=== Exercise brief ===
Keep every word the same. Repeat the records without their images.

──────────────────────────────

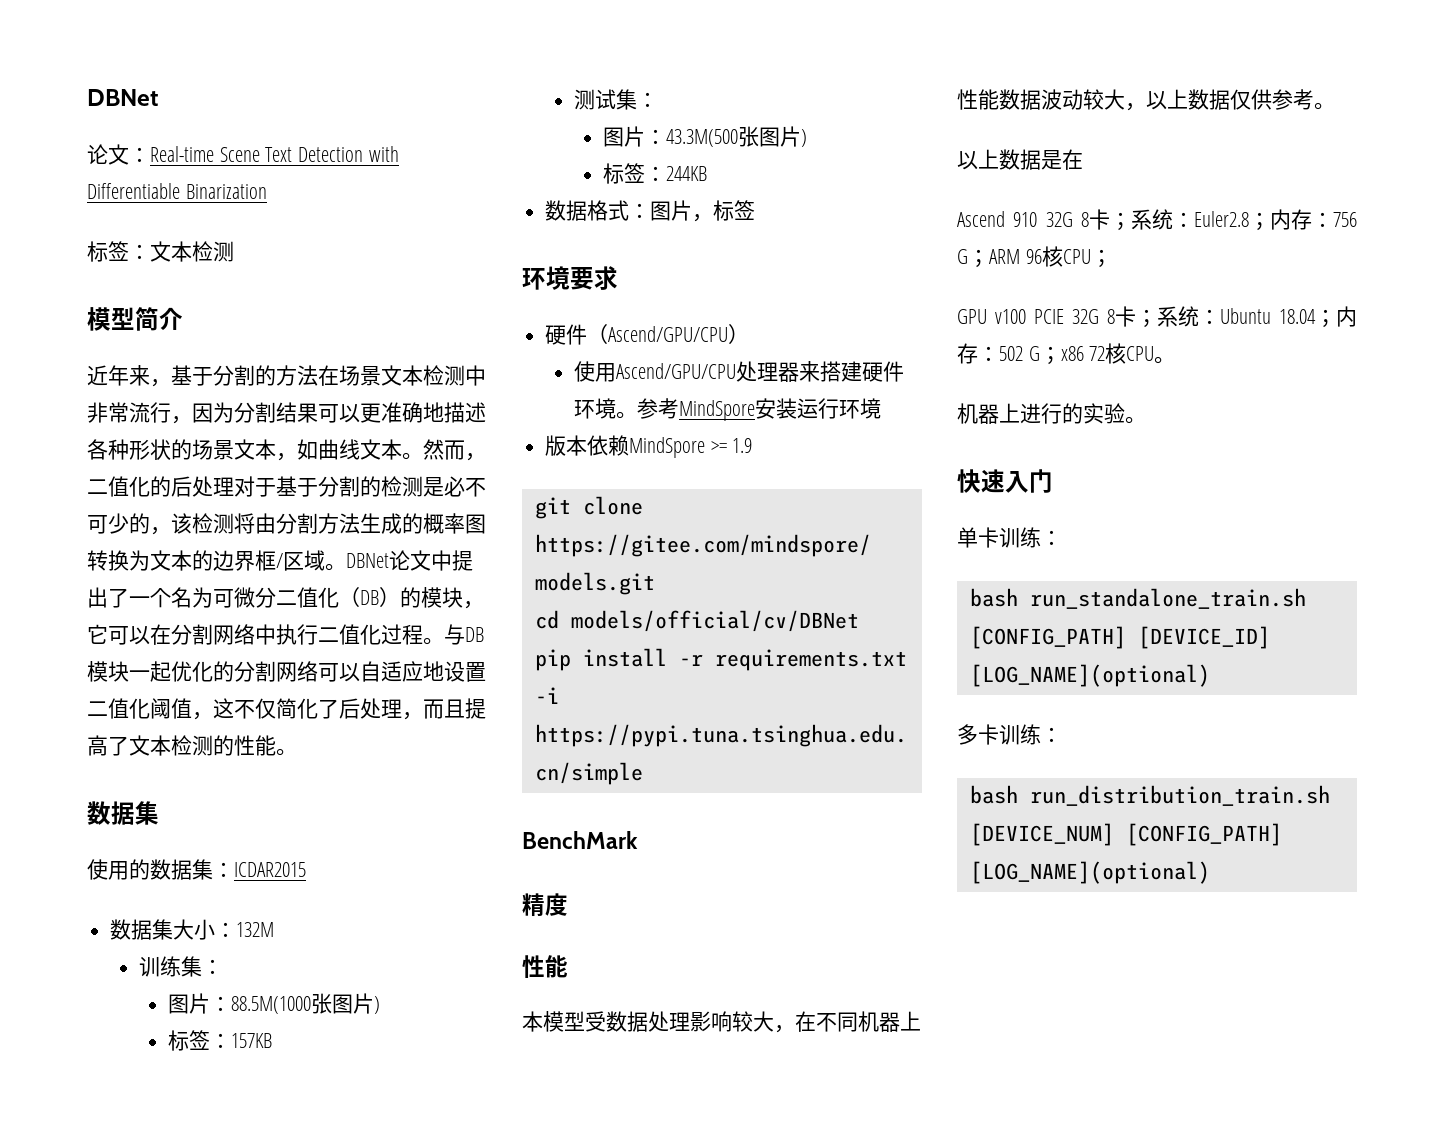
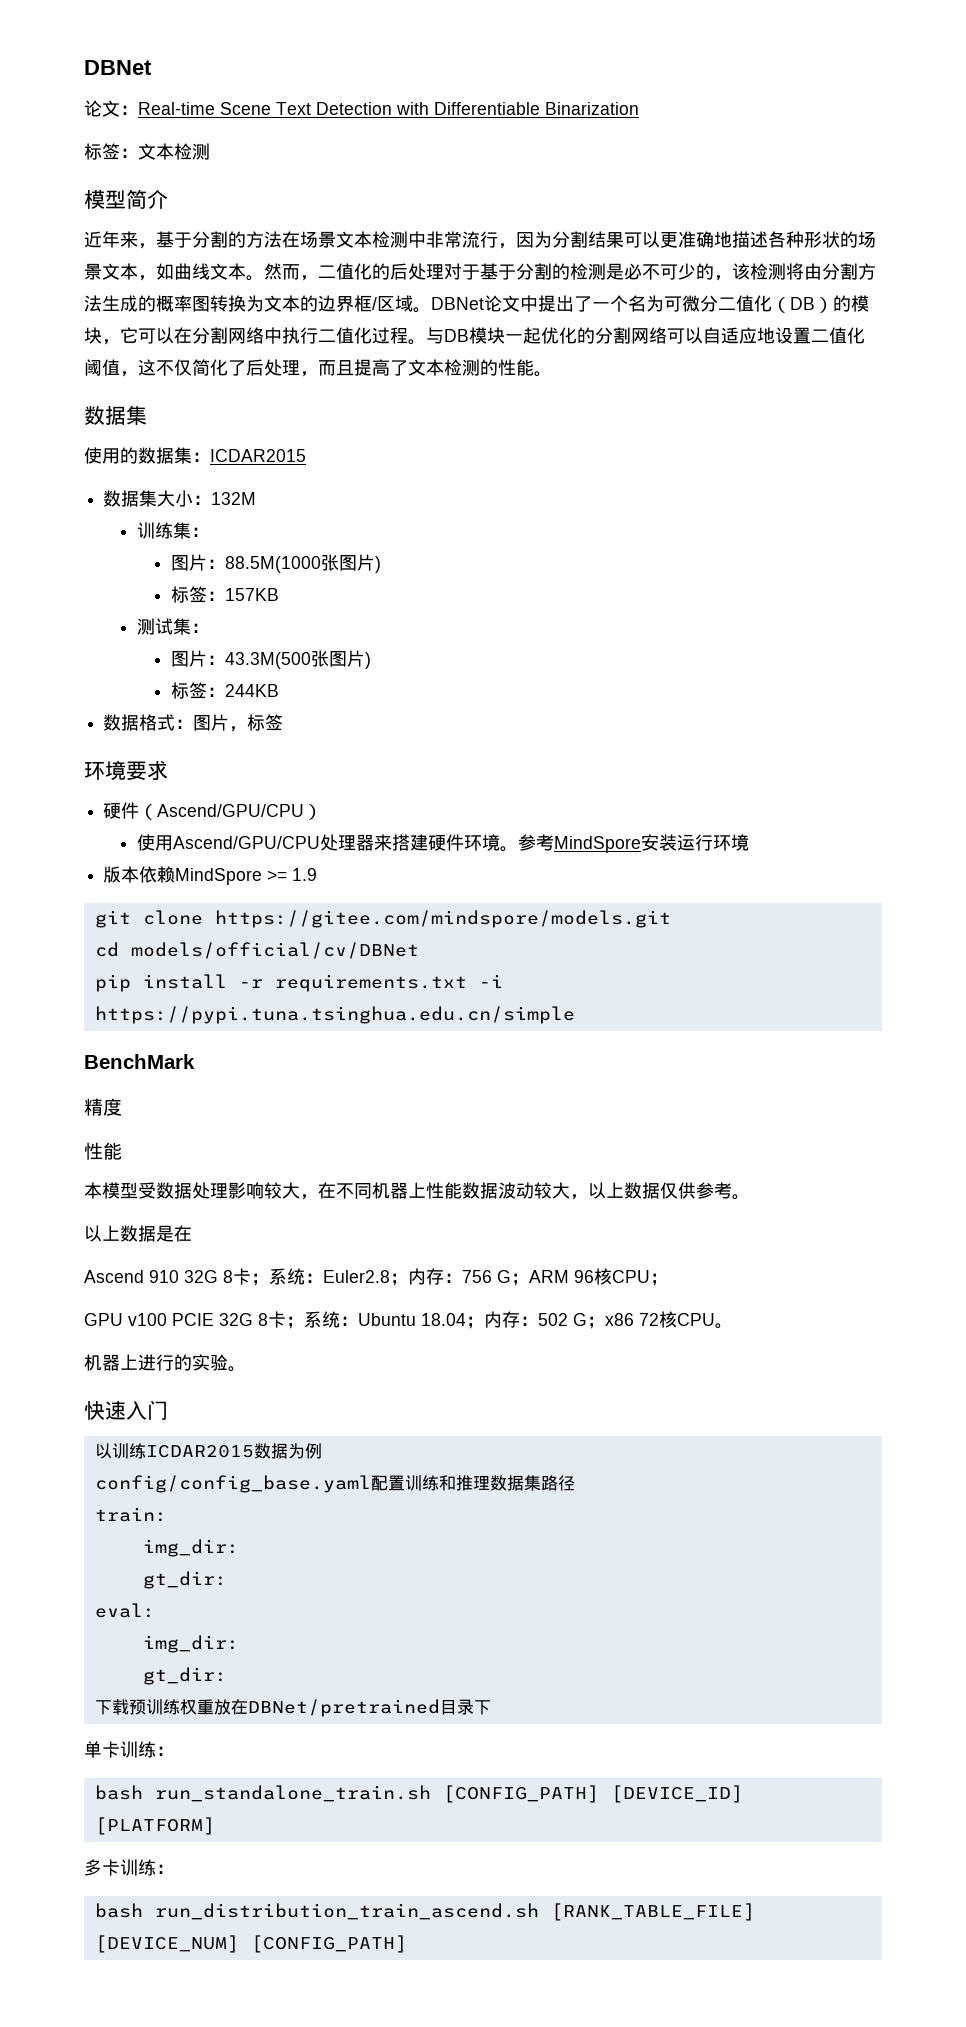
+ 以训练ICDAR2015数据为例
+ config/config_base.yaml配置训练和推理数据集路径
+ train:
+ img_dir:
+ gt_dir:
+ eval:
+ img_dir:
+ gt_dir:
+ 下载预训练权重放在DBNet/pretrained目录下
- bash run_standalone_train.sh [CONFIG_PATH] [DEVICE_ID] [LOG_NAME](optional)
+ bash run_standalone_train.sh [CONFIG_PATH] [DEVICE_ID] [PLATFORM]
- bash run_distribution_train.sh [DEVICE_NUM] [CONFIG_PATH] [LOG_NAME](optional)
+ bash run_distribution_train_ascend.sh [RANK_TABLE_FILE] [DEVICE_NUM] [CONFIG_PATH]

──────────────────────────────

=== Completed exercise ===
+ 以训练ICDAR2015数据为例
+ config/config_base.yaml配置训练和推理数据集路径
+ train:
+ img_dir:
+ gt_dir:
+ eval:
+ img_dir:
+ gt_dir:
+ 下载预训练权重放在DBNet/pretrained目录下
- bash run_standalone_train.sh [CONFIG_PATH] [DEVICE_ID] [LOG_NAME](optional)
+ bash run_standalone_train.sh [CONFIG_PATH] [DEVICE_ID] [PLATFORM]
- bash run_distribution_train.sh [DEVICE_NUM] [CONFIG_PATH] [LOG_NAME](optional)
+ bash run_distribution_train_ascend.sh [RANK_TABLE_FILE] [DEVICE_NUM] [CONFIG_PATH]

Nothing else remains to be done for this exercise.